Mojo::UserAgent and JavaScript

700 views Asked by At

I wondering if something like the below could be possible to do with Mojo::UserAgent :

let's say i have the below code :

my $ua  = Mojo::UserAgent->new;
my $res = $ua->get('mojolicious.org/perldoc')->result;

is it possible to intercept Mojo::UserAgent request and send it to other web client which know javascript where its result sent back as as Mojo::Transaction::HTTP ($res above ),where the user can continue use Mojo::UserAgent interface results .

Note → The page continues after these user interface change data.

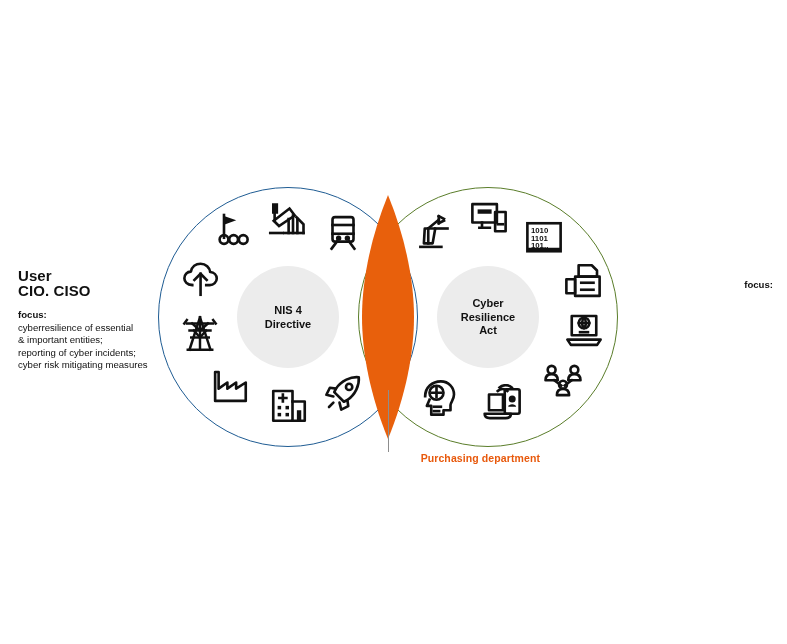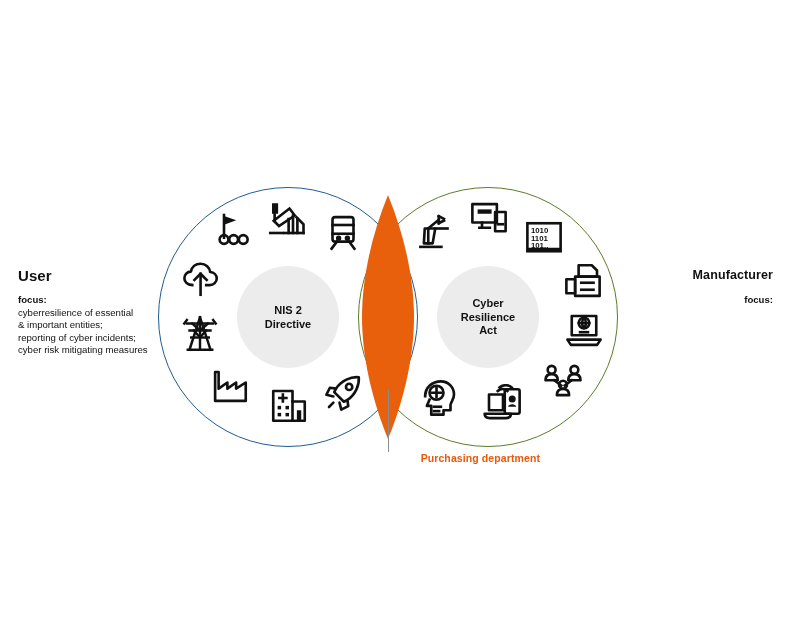"Manufacturer" div.side-title { html: <div> <div>Manufacturer</div> </div> -> none }
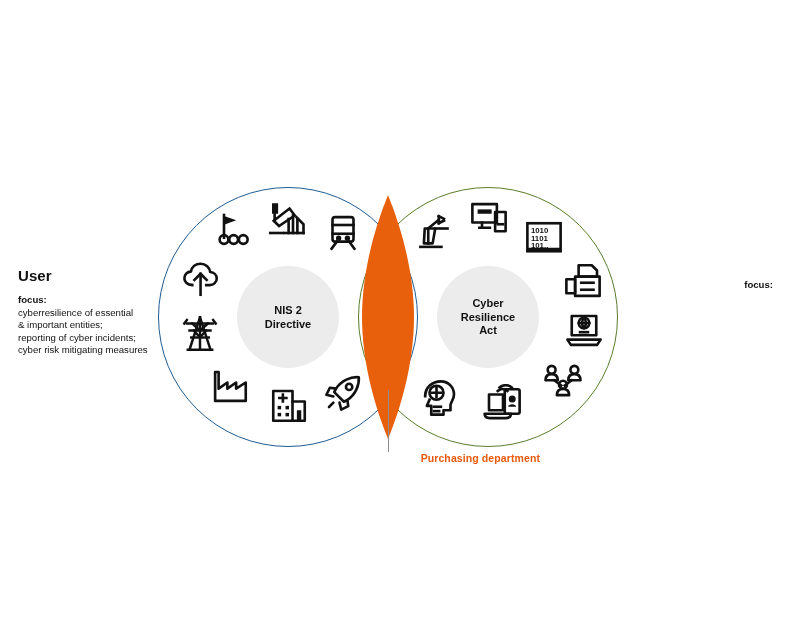"CIO. CISO" div { html: none -> <div>CIO. CISO</div> }
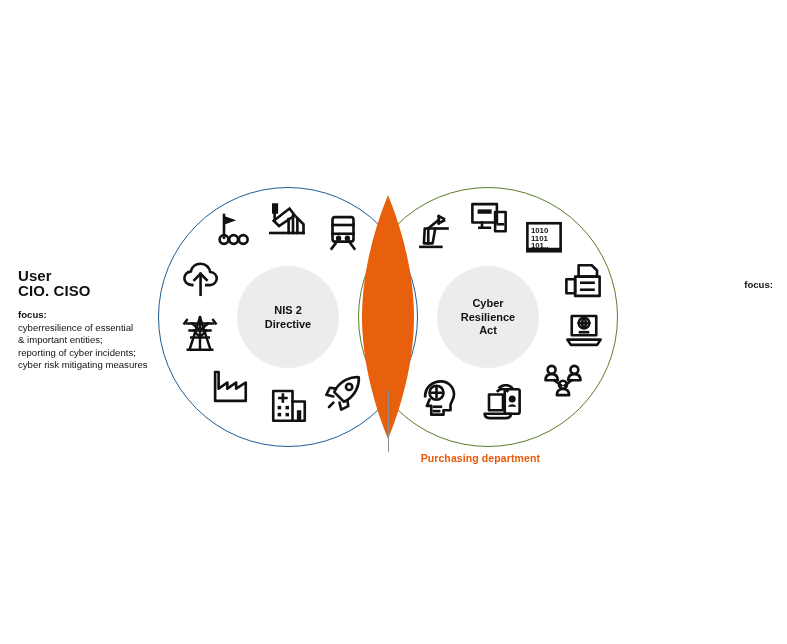"NIS 2" div { text: 2 -> 4 }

i.e i want the following :

Mojo::UserAgent-> HTTP request -> intercept the HTTP Request -> Send the HTTP Request to web client support javascript like WWW::Chrome::Mechanize or FireFox::Marionette -> the JavaScript Web Client do the request -> the returned result intercepted and changed to Mojo::Transaction::HTTP

or

Mojo::UserAgent -> non blocking HTTP request ->non blocking HTTP response -> send to embedded web browser like webkit -> get the result as Mojo::Transaction::HTTP

Any ideas /examples how to let Mojo::UserAgent work with javascript?

2

There are 2 answers

0
brian d foy On

It's almost always possible but the actual question is the amount of work you'd do to accomplish it. Part of this particular answer is how you'd want to intercept requests. That's the easy part because you can wrap the start method (as Mojo::UserAgent::Role::Queued does).

After you intercept the request, do whatever you like. Get the raw response and have Mojo parse it and build that part of the transaction. After that you re-enter the normal progression.

For awhile people would recommend the headless browser phantomjs but it looks like that project has stalled. There's Joel Berger's Mojo::Phantom but that's not quite what you want.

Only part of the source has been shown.